Public-private initiatives call for successful tidal demos to secure funding over next two years

To realise its massive potential, the tidal sector, must prove to private investors that demo projects can deliver the real deal. Simon Robertson, the wave and tidal technology acceleration manager at the Carbon Trust, explains to Tidal Today, what the current funding situation is.

By Peter Taberner on Oct 30, 2014

To date, there has been relatively little interest from venture capital companies in the tidal sector compared to other renewable energy sources, such as wind and solar. It has then often fallen on organisations, such as the United Kingdom’s Carbon Trust, to talk to the governments and business to support marine initiatives.

The Carbon Trust is currently a guardian of public funds, and has invested in tidal, such as the £2.7m that was awarded to the SeaGen project, administered by Marine Current Turbines, to fund technology including blade improvements.

The trust has invested £50m in the tidal energy sector since 2003, although there is no longer a discretionary budget to pick and choose where to invest.

Funding snap shot

Simon Robertson, the wave and tidal technology acceleration manager at the Carbon Trust, explains to Tidal Today, what the current funding situation is.

“Having come through the commercialisation ‘valley of death’stage, with active support from the UK public sector, a selection of increasingly well proven tidal energy devices owned by large industrials are on the market. After we supported the Marine Current Turbines’(MCT) SeaGen project, in 2012 Siemens bought out the remaining shares in MCT.”

Robertson continues: “This is the kind of vision that we would like to see for all of the marine energy technologies we support, when you have backing from a major company like Siemens the customer will benefit, as they have the necessary resources to develop the product, and offer the warrantees and guarantees expected by any buyers.”

He says that tidal energy device technologies have advanced to the stage where orders are now being placed for commercial demonstration projects, a major milestone for the industry.

“A demonstration of this,” he says, “is the MeyGen project, owned by Atlantis Resources Ltd, where Andritz Hydro Hammerfest have just signed an agreement to provide the turbines to this first tidal array project.”

“The next key stage for the tidal energy sector is to develop successful demonstration array projects. To support projects there is currently significant levels of project finance being made available from the public sector to compliment the limited amounts of private finance available, whilst confidence in this innovative market and technology is established.”

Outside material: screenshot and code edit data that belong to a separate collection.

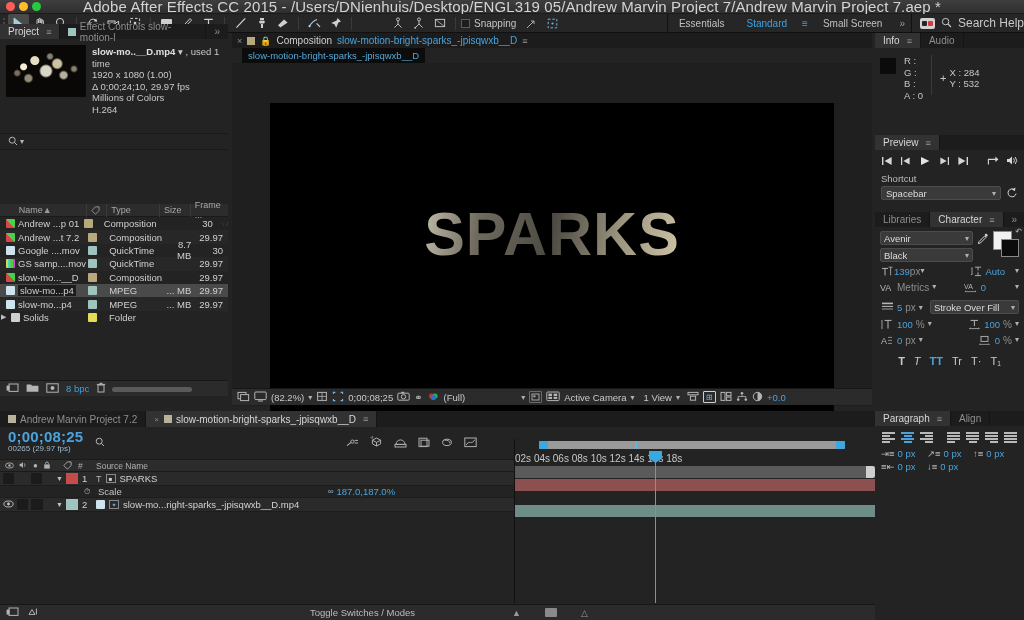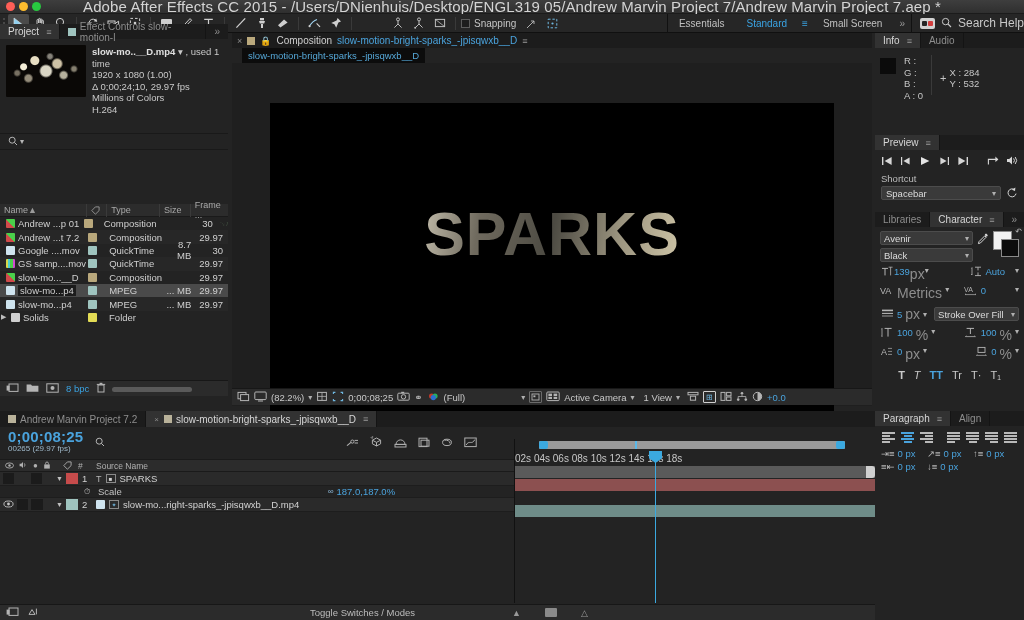--- a/index.html
+++ b/index.html
@@ -415,7 +415,7 @@
     <div class="proj-spacer"></div>
 
     <div class="colhead">
-      <div style="width:92px;justify-content:flex-start;padding-right:19px">
+      <div style="width:92px;justify-content:center;padding-right:19px">
         <span>Name</span>
         <span style="color:#9a9a9a">▲</span>
       </div>

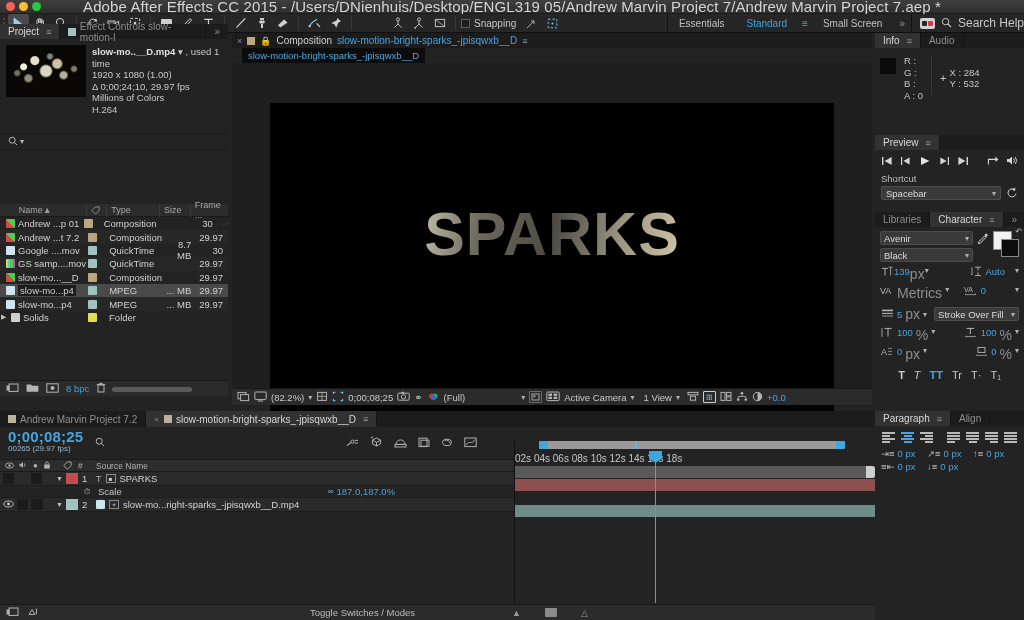--- a/index.html
+++ b/index.html
@@ -165,7 +165,7 @@
          display:flex; align-items:center; justify-content:space-between;
          padding:0 3px; font-size:9.5px; color:#dcdcdc; }
   .num { color:#4aa3dd; font-size:9.5px; }
-  .numdim { color:#8d8d8d; font-size:14px; }
+  .numdim { color:#8d8d8d; font-size:10px; }
   .icbox { color:#b5b5b5; font-size:10px; width:14px; text-align:center;}
   .swatch-big { position:relative; width:26px; height:26px; }
   .swatch-big .fg { position:absolute; left:0; top:0; width:19px;height:19px; background:#f2f2f2; border:1px solid #8a8a8a;}

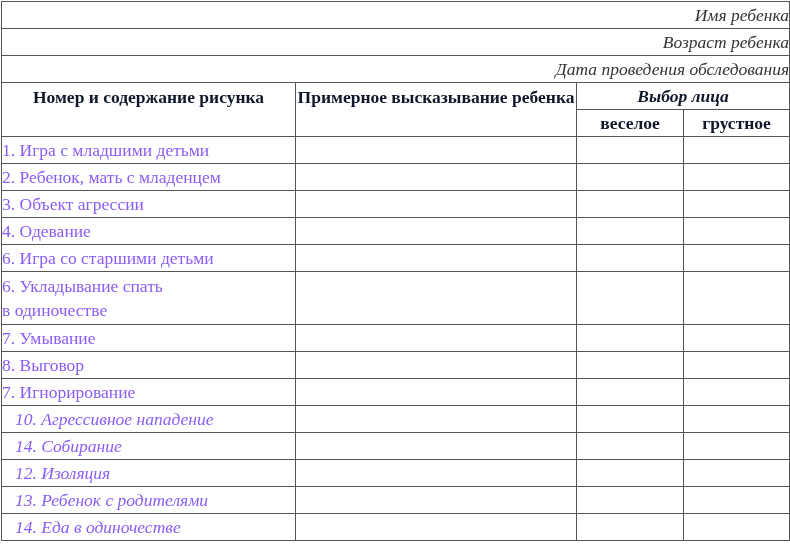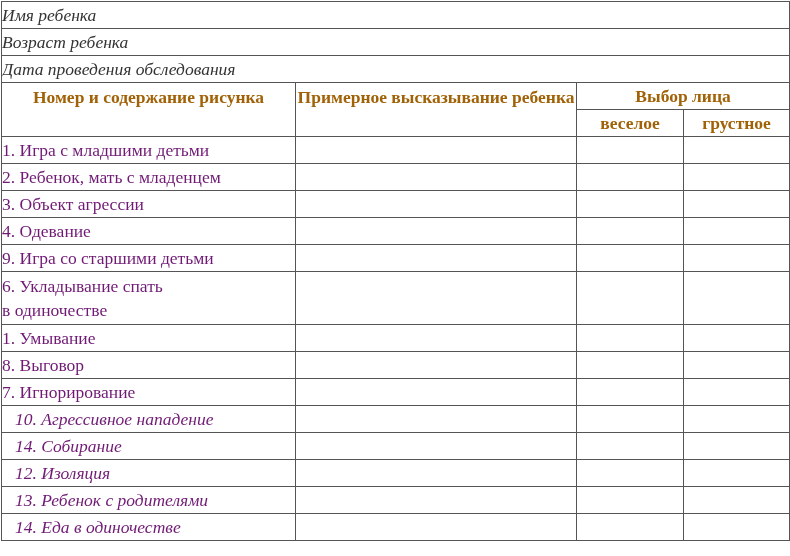--- a/index.html
+++ b/index.html
@@ -19,7 +19,7 @@
     overflow: hidden;
   }
   .meta td {
-    height: 26px; font-style: italic; padding-left: 11px; text-align: left;
+    height: 26px; font-style: italic; padding-left: 11px; text-align: right;
     vertical-align: middle; font-size: 18px; color: #333;
   }
   th.hdr {

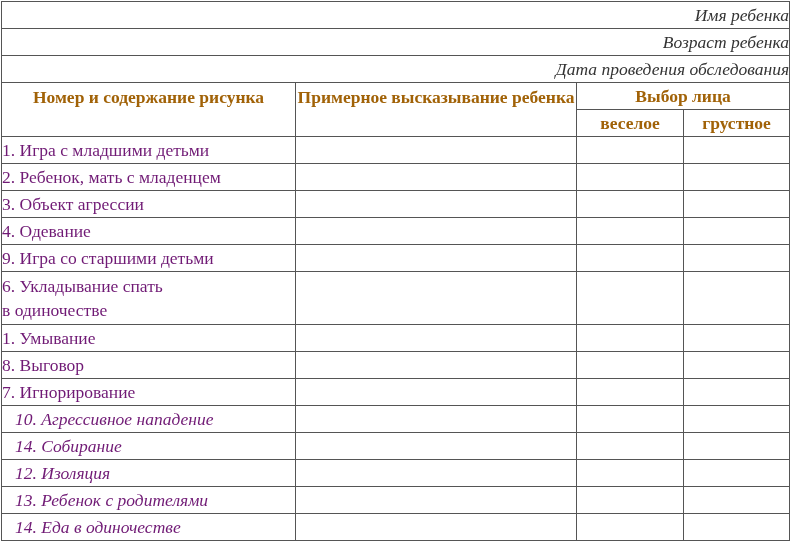--- a/index.html
+++ b/index.html
@@ -24,7 +24,7 @@
   }
   th.hdr {
     font-weight: bold; text-align: center; vertical-align: top;
-    font-size: 17px; color: #a16207;
+    font-size: 17px; color: #0f172a;
   }
   th.hdr.top { height: 26px; vertical-align: middle; }
   th.hdr.sub { height: 26px; vertical-align: middle; margin-left: 12px; }

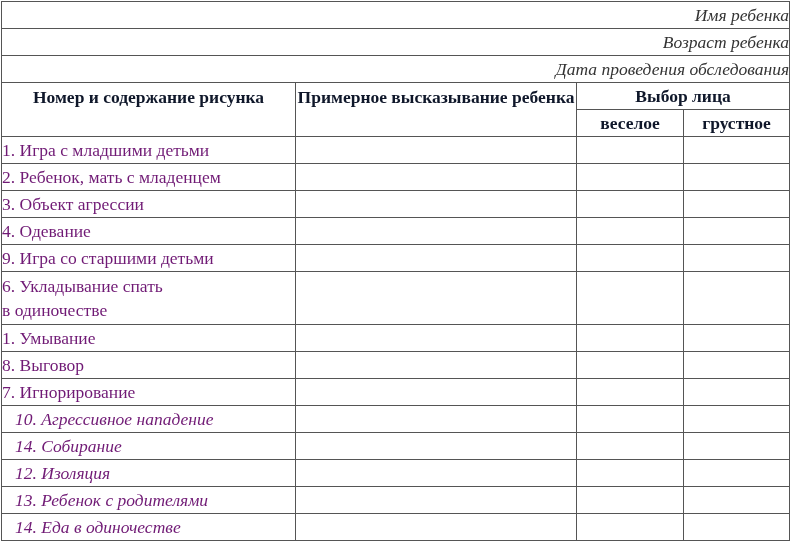--- a/index.html
+++ b/index.html
@@ -26,7 +26,7 @@
     font-weight: bold; text-align: center; vertical-align: top;
     font-size: 17px; color: #0f172a;
   }
-  th.hdr.top { height: 26px; vertical-align: middle; }
+  th.hdr.top { height: 26px; vertical-align: middle; font-style: italic; }
   th.hdr.sub { height: 26px; vertical-align: middle; margin-left: 12px; }
   th.hdr.tall { padding-top: 3px; }
   td.item { padding-left: 19px; text-align: left; vertical-align: middle; height: 26px; color: #701a75; }

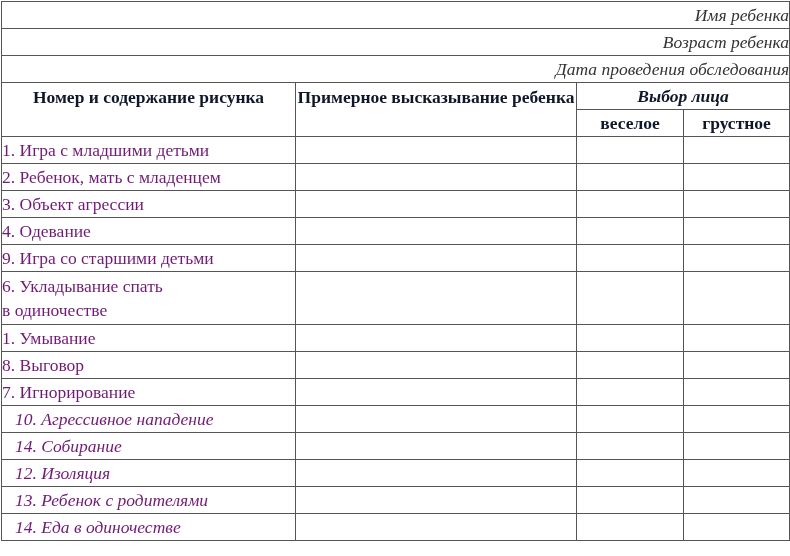--- a/index.html
+++ b/index.html
@@ -29,7 +29,7 @@
   th.hdr.top { height: 26px; vertical-align: middle; font-style: italic; }
   th.hdr.sub { height: 26px; vertical-align: middle; margin-left: 12px; }
   th.hdr.tall { padding-top: 3px; }
-  td.item { padding-left: 19px; text-align: left; vertical-align: middle; height: 26px; color: #701a75; }
+  td.item { padding-left: 19px; text-align: left; vertical-align: middle; height: 26px; color: #8b5cf6; }
   td.item.double { height: 52px; line-height: 24px; margin-left: 32px; }
   td.item.wide { padding-left: 13px; font-style: italic; }
   td.blank { height: 26px; }

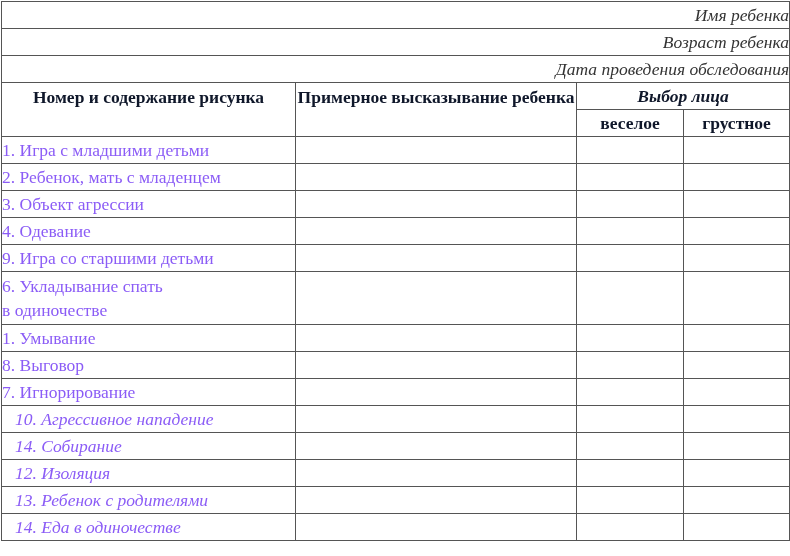--- a/index.html
+++ b/index.html
@@ -91,7 +91,7 @@
         <td class="blank"></td>
       </tr>
       <tr>
-        <td class="item">9. Игра со старшими детьми</td>
+        <td class="item">6. Игра со старшими детьми</td>
         <td class="blank"></td>
         <td class="blank"></td>
         <td class="blank"></td>

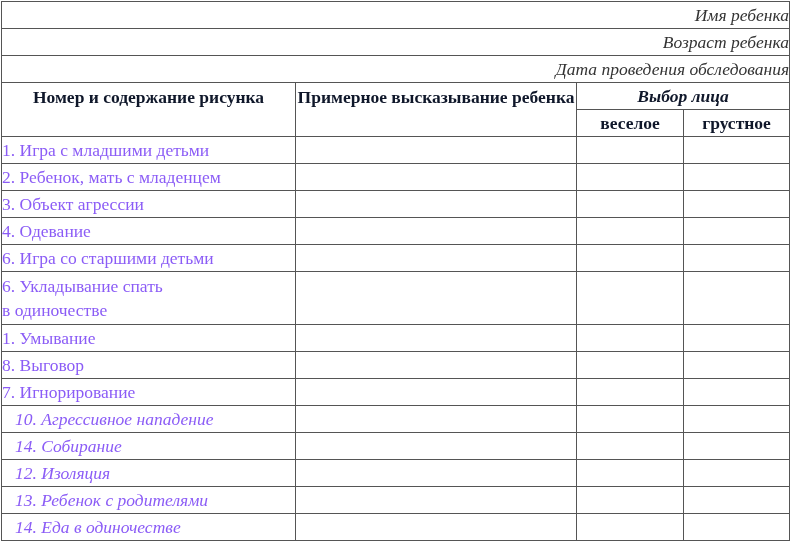--- a/index.html
+++ b/index.html
@@ -103,7 +103,7 @@
         <td class="blank"></td>
       </tr>
       <tr>
-        <td class="item">1. Умывание</td>
+        <td class="item">7. Умывание</td>
         <td class="blank"></td>
         <td class="blank"></td>
         <td class="blank"></td>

He explains further: “We are looking for the tidal energy sector to achieve commercial success,and through the successful demonstration of these early array projects, the funding balance has increasingly shifted from the public sector to the private sector, where increasingly levels of participation and investment will enter the sector as confidence is built.”

Commercial belief

To ensure sufficient returns on a long term investment, there has to be commercial belief that the market is out there.

The Carbon Trust estimates the practical exploitable resource to be 21TWh of tidal resource per year, around 7-10GWs, relative to the UK demand or installed capacity which is 350TWh/year, or 85GW in 2013.

“We are looking for the tidal energy sector to achieve commercial success, there has been an increase of tidal support, but this is still a minority level of support, and in capital terms, tidal projects are still reliant on public funding.”

The two year agenda

“In order to entice the private sector to be confident in investing more, we need to see improvements in the next two years to get demonstration arrays out so the technology and arrays can be seen to be working. To receive that first project investment, technology has to perform to high standards, and be reliable in the eyes of investors.”

The other issue, he says, is of certainty in the market. The tidal energy contract for difference rates post 2019 are yet to be defined, which will increasingly unsettle investors in the long term opportunity on offer.

“The Carbon Trust is collaborating with many project owners and the utilities as part of their support for the sector. The financing of early projects is demonstrating that flexibility and persistence is required to establish a funding package; involving different types of finance from a wide range of investors, from public and private organisations,” he says.